EXERCISE BRIEF> Repeat the records exactly, minus the pictures.

DATA FOR REVIEW>
····················

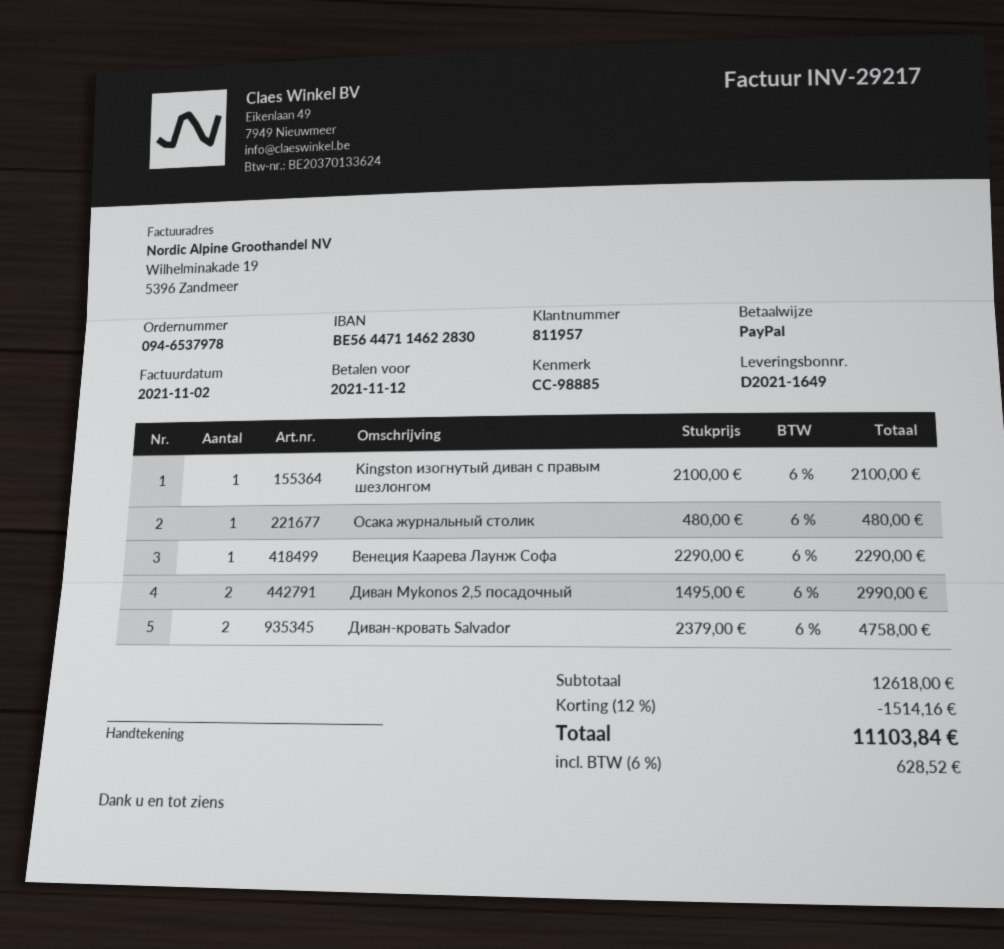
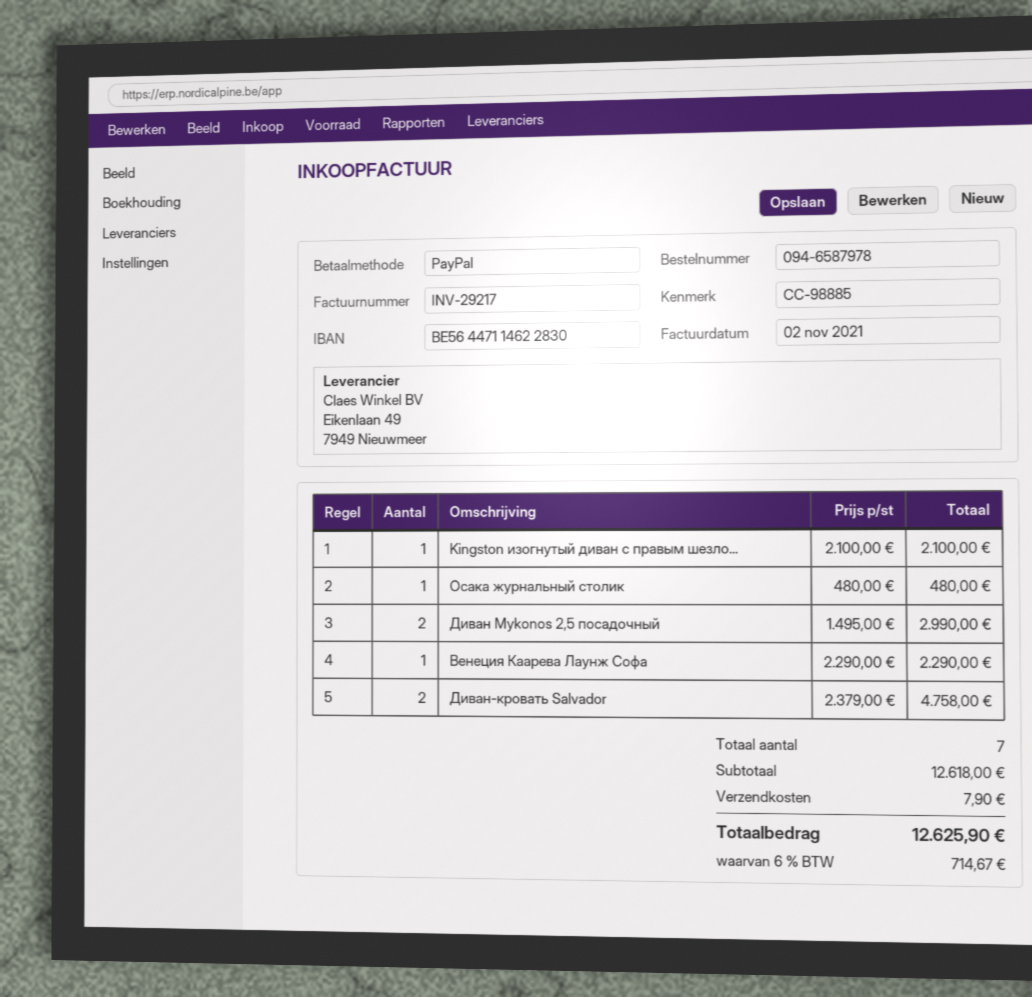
order number: 094-6537978 -> 094-6587978
discount: 12% = 1514.16 -> none
shipping: none -> 7.90
tax: 6% = 628.52 -> 6% = 714.67
total: 11103.84 -> 12625.90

····················

WRITTEN SOLUTION>
order number: 094-6537978 -> 094-6587978
discount: 12% = 1514.16 -> none
shipping: none -> 7.90
tax: 6% = 628.52 -> 6% = 714.67
total: 11103.84 -> 12625.90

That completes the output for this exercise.